Below are entries; output exactly the lines from the one with "prepare for your" to the one with "football season yet.", both included, and nothing else.

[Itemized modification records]
__________________________________________________
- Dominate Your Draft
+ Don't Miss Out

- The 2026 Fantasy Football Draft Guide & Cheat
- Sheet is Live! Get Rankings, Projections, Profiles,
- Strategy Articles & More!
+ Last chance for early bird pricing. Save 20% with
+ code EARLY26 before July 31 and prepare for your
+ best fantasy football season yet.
__________________________________________________
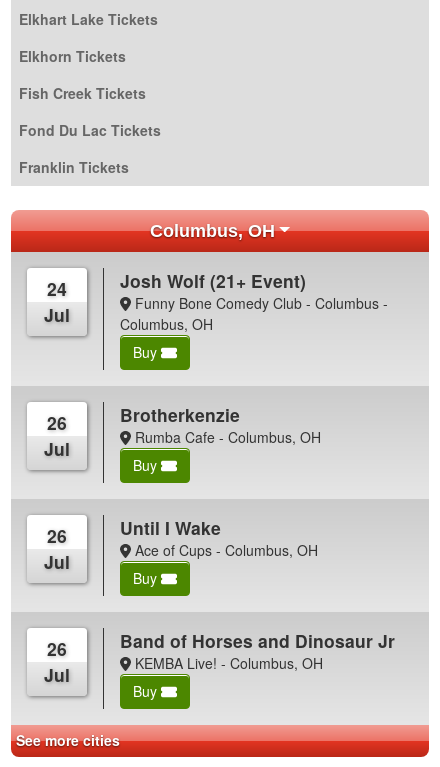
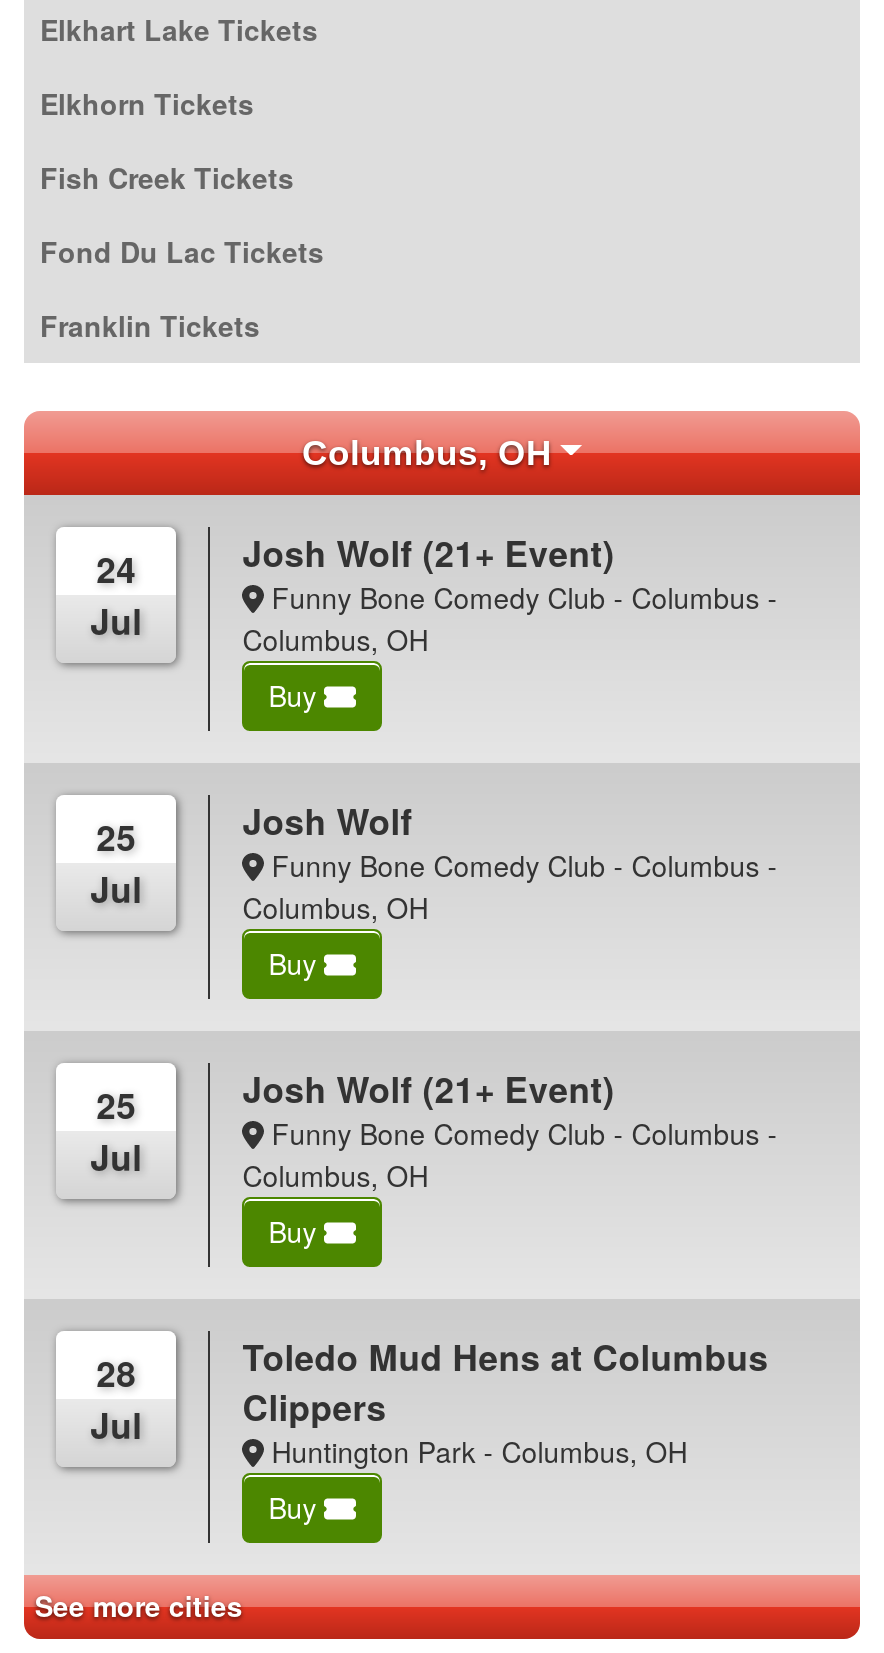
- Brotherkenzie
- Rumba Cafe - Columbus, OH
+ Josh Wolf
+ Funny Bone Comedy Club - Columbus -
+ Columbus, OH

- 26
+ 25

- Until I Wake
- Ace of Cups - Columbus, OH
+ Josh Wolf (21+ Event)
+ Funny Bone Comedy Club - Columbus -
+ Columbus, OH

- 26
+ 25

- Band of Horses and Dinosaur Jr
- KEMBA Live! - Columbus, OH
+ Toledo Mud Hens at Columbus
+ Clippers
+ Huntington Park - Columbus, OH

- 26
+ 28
__________________________________________________
### THE COMPLETED TASK
+ code EARLY26 before July 31 and prepare for your
+ best fantasy football season yet.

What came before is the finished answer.